WORK ITEM:
Without including any images, set down the records below exactly.

STUDY MATERIAL:

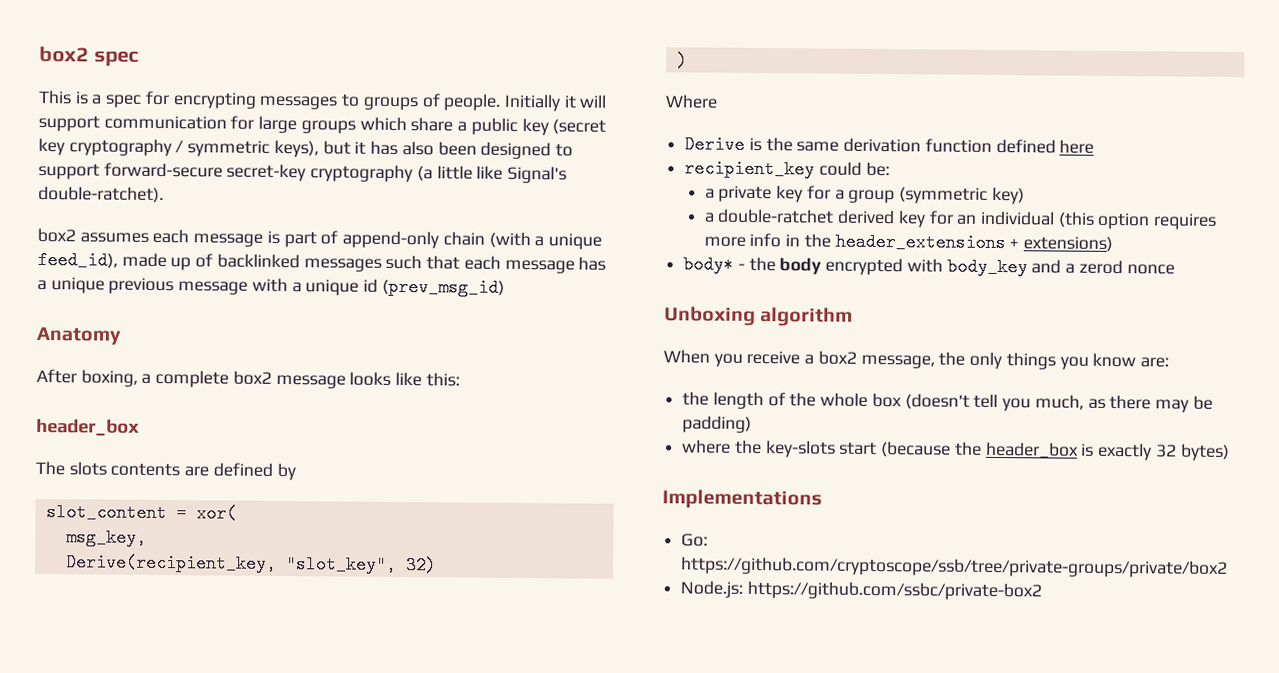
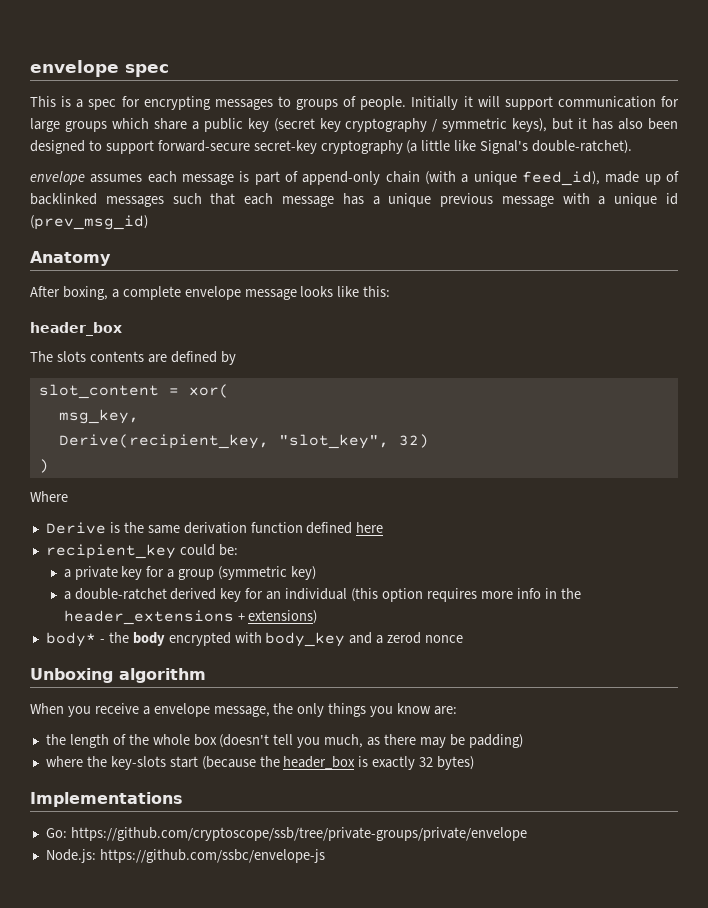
[39,45,89,63] box2 -> [30,60,119,77] envelope
[37,227,76,243] box2 -> [30,171,85,185] envelope
[232,370,272,385] box2 -> [184,286,241,300] envelope
[817,350,857,365] box2 -> [153,703,210,717] envelope
[681,556,1229,578] https://github.com/cryptoscope/ssb/tree/private-groups/private/box2 -> [70,827,527,841] https://github.com/cryptoscope/ssb/tree/private-groups/private/envelope
[746,580,1042,601] https://github.com/ssbc/private-box2 -> [99,849,325,863] https://github.com/ssbc/envelope-js

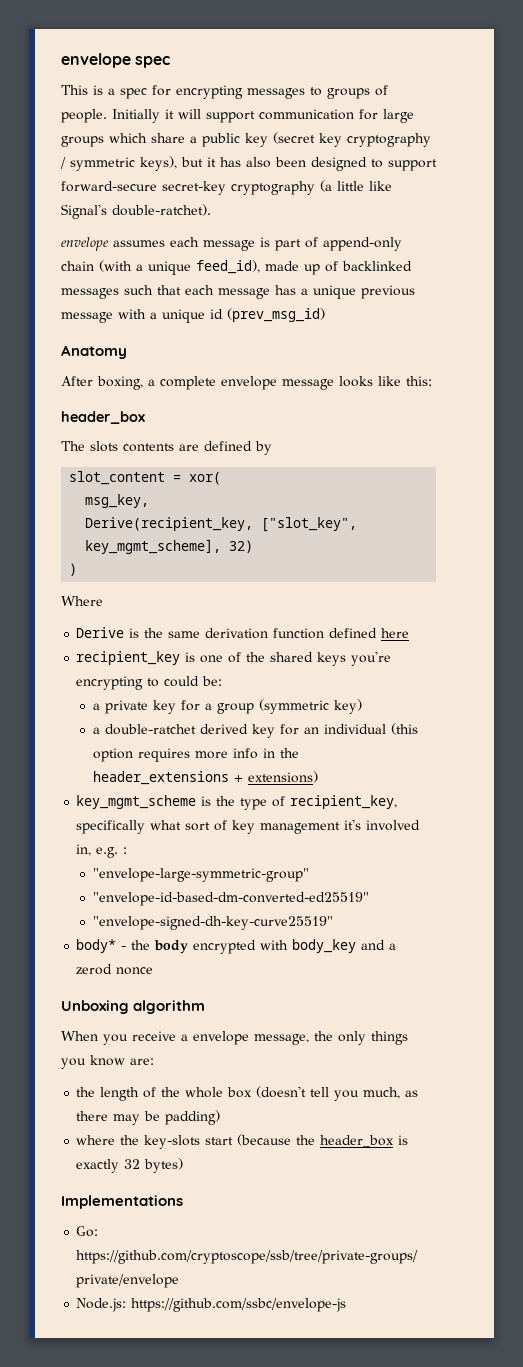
[278,434,389,449] "slot_key", -> [261,517,358,532] [85,539,222,554] ["slot_key", key_mgmt_scheme],
(176, 551) none -> [185,651,392,666] [76,676,160,690] is one of the shared keys you're encrypting to
(318, 617) none -> [76,795,398,810] [76,819,421,834] [76,844,128,858] [93,868,310,882] [93,892,370,906] [93,916,334,930] // key_mgmt_scheme is the type of recipient_key, specifically what sort of key management it's involved in, e.g. : // "envelope-large-symmetric-group" // "envelope-id-based-dm-converted-ed25519" // "envelope-signed-dh-key-curve25519"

RESULT OF THIS TASK:
[39,45,89,63] box2 -> [30,60,119,77] envelope
[37,227,76,243] box2 -> [30,171,85,185] envelope
[232,370,272,385] box2 -> [184,286,241,300] envelope
[817,350,857,365] box2 -> [153,703,210,717] envelope
[681,556,1229,578] https://github.com/cryptoscope/ssb/tree/private-groups/private/box2 -> [70,827,527,841] https://github.com/cryptoscope/ssb/tree/private-groups/private/envelope
[746,580,1042,601] https://github.com/ssbc/private-box2 -> [99,849,325,863] https://github.com/ssbc/envelope-js

[278,434,389,449] "slot_key", -> [261,517,358,532] [85,539,222,554] ["slot_key", key_mgmt_scheme],
(176, 551) none -> [185,651,392,666] [76,676,160,690] is one of the shared keys you're encrypting to
(318, 617) none -> [76,795,398,810] [76,819,421,834] [76,844,128,858] [93,868,310,882] [93,892,370,906] [93,916,334,930] // key_mgmt_scheme is the type of recipient_key, specifically what sort of key management it's involved in, e.g. : // "envelope-large-symmetric-group" // "envelope-id-based-dm-converted-ed25519" // "envelope-signed-dh-key-curve25519"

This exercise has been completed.